Il sera ensuite observé qu’eu égard au fait que la société intimée n’avait alors pas encore constitué avocat (ladite constitution n’étant intervenue que le 18 avril 2025), il revenait effectivement à l’appelante de lui faire signifier ses conclusions au plus tard dans le mois suivant l’expiration du délai prévu à l’article 908 du code de procédure civile, soit jusqu’au 23 février 2025, ce dont elle s’est abstenue.
Si l’ appelante invoque les pouvoirs du conseiller de la mise en état relativement à l’allongement des délais concernant la procédure d’appel, outre que les dispositions précitées de l’article 911 du code de procédure civile, dans sa rédaction issue du décret n° 2023-1391 du 29 décembre 2023, ne portent que sur l’allongement ou la réduction des délais prévus aux articles 908 à 910 du code de procédure civile, il apparaît également qu’une telle décision ne pourrait en toute hypothèse intervenir qu’à la suite d’une saisine régulière du conseiller de la mise en état antérieurement à l’expiration des délais litigieux.
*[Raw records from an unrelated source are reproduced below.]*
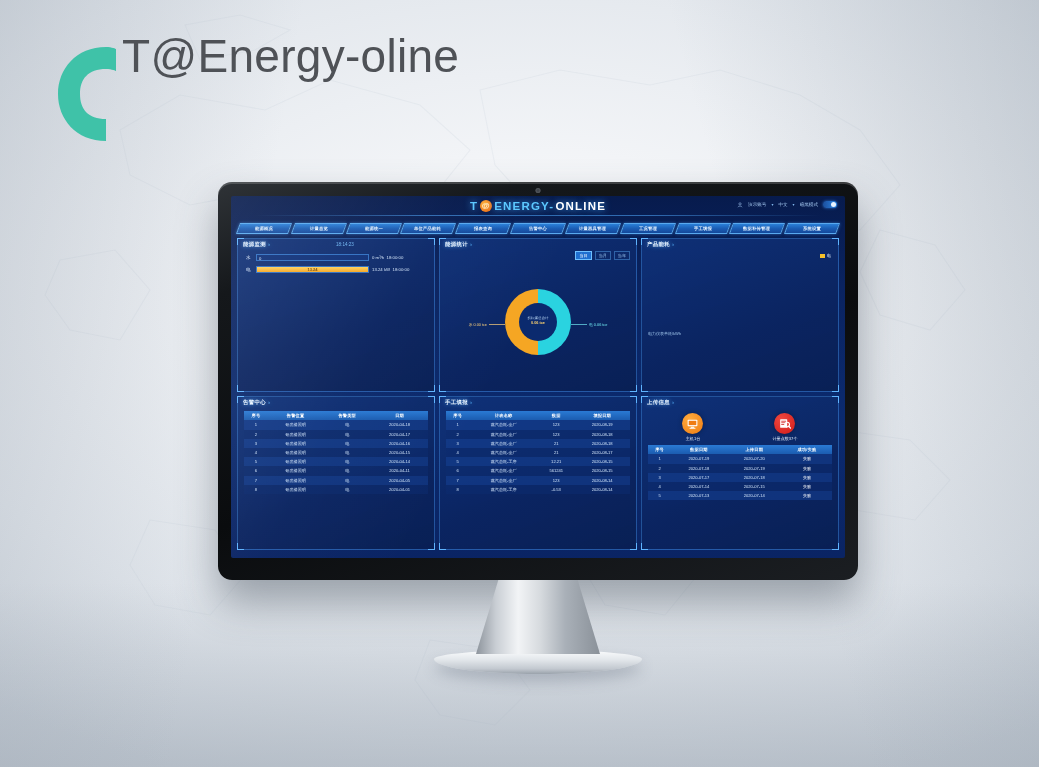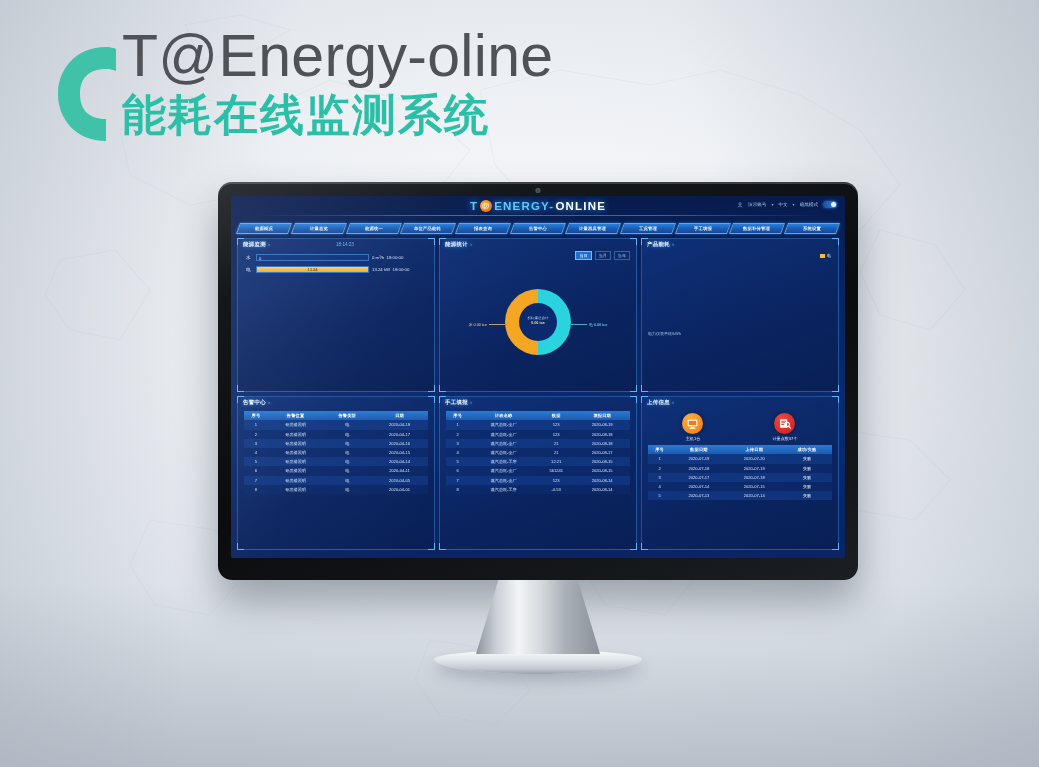--- a/index.html
+++ b/index.html
@@ -23,21 +23,21 @@
       linear-gradient(0deg, rgba(130,142,156,.34) 0%, rgba(255,255,255,0) 24%);
   }
 
   
   .brand { position:absolute; left:50px; top:25px; z-index:8; }
   .brand-mark {
     position:absolute; left:4px; top:16px; width:66px; height:106px;
   }
   .brand-text { margin-left:72px; }
   .brand-en {
-    font-size:59px; color:#4f5257; letter-spacing:.3px;
+    font-size:46px; color:#4f5257; letter-spacing:.3px;
     line-height:62px; font-weight:400; white-space:nowrap;
   }
   .brand-cn {
     font-size:44px; color:#2bbfa8; font-weight:700;
     letter-spacing:2px; line-height:56px; white-space:nowrap;
   }
 
   
   .monitor { position:absolute; left:218px; top:182px; z-index:6; }
   .bezel {
@@ -266,21 +266,20 @@
 
 <div class="brand">
   <div class="brand-mark">
     <svg viewBox="0 0 66 106" width="66" height="106">
       <path d="M52 6 C22 6 4 28 4 53 C4 78 22 100 52 100 L52 78 C34 78 26 68 26 53 C26 38 34 28 52 28 Z" fill="#3fc2a8"></path>
       <path d="M52 6 L52 28 C58 28 62 30 62 30 L62 8 C62 8 58 6 52 6 Z" fill="#3fc2a8"></path>
     </svg>
   </div>
   <div class="brand-text">
     <div class="brand-en">T@Energy-oline</div>
-    <div class="brand-cn">能耗在线监测系统</div>
   </div>
 </div>
 
 <div class="monitor">
   <div class="bezel">
     <div class="webcam"></div>
     <div class="screen">
 
       <div class="dash">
Enfin, l’appelante se limitant à faire état du fait qu’elle a été contrainte de faire signifier la déclaration d’appel à la société intimée, que celle-ci n’a pas constitué avocat dans le délai imparti de 15 jours fixé par l’article 902 du code de procédure civile et qu’elle n’a pu être informée de la nécessité de signifier ses écritures dans le délai fixé par l’article 911 du code de procédure civile en ce que son conseil était en déplacement professionnel en Inde du 6 février au 1er mars 2025, sans accès à sa clé RPVA, outre que l’intéressée n’allègue ni ne justifie de l’existence d’un cas de force majeure au sens des dispositions précitées, soit une circonstance non imputable au fait de la partie qui l’invoque et qui revêt pour elle un caractère insurmontable, il sera en toute hypothèse observé que les dates d’expiration des délais précités étaient nécessairement connues, eu égard aux dates respectives de la déclaration d’appel, de la remise au greffe des conclusions d’appelante et de la signification de la déclaration d’appel, tant de l’appelante que de son conseil, et s’agissant de ce dernier dès avant son départ en Inde.
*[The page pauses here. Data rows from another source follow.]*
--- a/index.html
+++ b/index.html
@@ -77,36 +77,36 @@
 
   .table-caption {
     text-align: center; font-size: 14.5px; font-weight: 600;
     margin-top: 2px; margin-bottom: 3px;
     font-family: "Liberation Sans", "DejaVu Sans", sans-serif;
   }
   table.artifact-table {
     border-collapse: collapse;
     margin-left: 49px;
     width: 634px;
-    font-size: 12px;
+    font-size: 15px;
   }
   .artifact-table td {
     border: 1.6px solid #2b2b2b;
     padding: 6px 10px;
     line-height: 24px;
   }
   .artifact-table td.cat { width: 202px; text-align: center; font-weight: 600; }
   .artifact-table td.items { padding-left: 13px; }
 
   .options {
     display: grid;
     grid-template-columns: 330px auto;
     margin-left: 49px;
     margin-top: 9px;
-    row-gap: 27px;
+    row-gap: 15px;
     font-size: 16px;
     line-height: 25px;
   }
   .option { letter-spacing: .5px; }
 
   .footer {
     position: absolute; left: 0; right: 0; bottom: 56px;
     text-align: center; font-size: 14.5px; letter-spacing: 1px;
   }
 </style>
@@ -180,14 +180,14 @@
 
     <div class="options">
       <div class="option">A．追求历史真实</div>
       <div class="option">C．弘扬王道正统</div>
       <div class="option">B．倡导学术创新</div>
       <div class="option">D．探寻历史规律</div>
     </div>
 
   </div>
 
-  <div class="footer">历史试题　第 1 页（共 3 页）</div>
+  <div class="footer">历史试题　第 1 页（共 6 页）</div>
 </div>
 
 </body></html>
Dès lors, au vu de l’ensemble des développements précédents, la sanction de caducité permettant d’éviter de mener à son terme un appel irrémédiablement dénué de toute portée pour son auteur et poursuivant un but légitime de bonne administration de la justice, il convient, sans méconnaître les exigences du droit à un procès équitable, de prononcer la caducité de la déclaration d’appel de Mme [L].
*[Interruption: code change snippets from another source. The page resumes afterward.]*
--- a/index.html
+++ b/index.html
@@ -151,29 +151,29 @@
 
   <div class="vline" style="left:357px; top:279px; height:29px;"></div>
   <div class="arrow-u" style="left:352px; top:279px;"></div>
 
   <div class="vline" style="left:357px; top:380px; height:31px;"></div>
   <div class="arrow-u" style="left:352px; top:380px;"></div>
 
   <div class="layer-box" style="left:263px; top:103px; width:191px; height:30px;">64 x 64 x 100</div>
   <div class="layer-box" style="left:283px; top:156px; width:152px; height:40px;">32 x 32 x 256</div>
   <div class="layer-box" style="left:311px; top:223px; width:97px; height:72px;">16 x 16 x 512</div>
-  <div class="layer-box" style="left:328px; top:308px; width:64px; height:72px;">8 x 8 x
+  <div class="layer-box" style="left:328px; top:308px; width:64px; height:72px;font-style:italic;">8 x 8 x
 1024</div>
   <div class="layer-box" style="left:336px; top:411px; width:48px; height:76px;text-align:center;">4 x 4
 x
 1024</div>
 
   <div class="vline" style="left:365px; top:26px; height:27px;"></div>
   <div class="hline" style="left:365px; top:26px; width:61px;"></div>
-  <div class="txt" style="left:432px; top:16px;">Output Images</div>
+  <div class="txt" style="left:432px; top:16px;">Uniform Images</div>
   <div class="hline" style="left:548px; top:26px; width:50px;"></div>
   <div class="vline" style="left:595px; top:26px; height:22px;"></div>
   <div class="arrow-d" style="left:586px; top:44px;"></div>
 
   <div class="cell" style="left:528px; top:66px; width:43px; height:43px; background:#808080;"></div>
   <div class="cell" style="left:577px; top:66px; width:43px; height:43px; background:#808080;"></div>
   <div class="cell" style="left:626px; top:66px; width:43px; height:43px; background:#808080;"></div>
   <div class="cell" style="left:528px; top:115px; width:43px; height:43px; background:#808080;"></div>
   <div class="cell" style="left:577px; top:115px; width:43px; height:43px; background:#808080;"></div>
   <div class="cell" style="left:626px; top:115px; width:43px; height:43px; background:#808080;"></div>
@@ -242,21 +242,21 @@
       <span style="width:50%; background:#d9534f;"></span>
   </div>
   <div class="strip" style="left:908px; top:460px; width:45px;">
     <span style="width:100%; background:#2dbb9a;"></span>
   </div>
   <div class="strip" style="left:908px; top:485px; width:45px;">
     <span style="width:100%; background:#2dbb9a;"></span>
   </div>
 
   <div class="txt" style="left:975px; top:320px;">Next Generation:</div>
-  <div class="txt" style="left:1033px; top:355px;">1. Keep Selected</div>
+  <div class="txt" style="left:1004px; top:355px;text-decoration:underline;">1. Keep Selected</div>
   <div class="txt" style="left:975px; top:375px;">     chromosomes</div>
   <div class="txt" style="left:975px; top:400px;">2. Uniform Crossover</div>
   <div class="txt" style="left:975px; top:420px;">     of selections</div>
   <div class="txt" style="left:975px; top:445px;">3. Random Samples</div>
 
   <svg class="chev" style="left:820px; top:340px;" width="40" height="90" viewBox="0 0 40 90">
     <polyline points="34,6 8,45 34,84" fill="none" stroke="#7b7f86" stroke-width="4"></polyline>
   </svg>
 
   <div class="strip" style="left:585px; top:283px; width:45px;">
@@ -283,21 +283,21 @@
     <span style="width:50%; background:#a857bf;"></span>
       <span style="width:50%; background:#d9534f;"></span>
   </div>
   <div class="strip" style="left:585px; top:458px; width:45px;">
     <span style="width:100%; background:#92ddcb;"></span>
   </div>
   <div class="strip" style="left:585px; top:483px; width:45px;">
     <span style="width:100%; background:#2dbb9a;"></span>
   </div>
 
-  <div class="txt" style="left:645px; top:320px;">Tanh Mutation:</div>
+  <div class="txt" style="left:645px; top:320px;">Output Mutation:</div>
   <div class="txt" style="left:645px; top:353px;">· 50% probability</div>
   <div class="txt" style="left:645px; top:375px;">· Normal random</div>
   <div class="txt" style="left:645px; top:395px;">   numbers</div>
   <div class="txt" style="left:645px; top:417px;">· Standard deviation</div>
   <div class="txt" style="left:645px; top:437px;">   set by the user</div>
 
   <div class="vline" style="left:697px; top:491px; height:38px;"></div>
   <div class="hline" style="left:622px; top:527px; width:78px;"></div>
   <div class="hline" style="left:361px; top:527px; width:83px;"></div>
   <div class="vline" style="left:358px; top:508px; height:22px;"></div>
Mme [L] sera condamnée aux dépens d’appel.
PAR CES MOTIFS
Le conseiller de la mise en état, par décision susceptible de déféré dans les quinze jours de son prononcé dans les conditions de l’article 913-8 du code de procédure civile,
Prononce la caducité de la déclaration d’appel de Mme [L] en date du 23 octobre 2024 ;
Constate l’extinction de l’instance d’appel et le dessaisissement de la cour ;
Condamne Mme [L] aux dépens d’appel.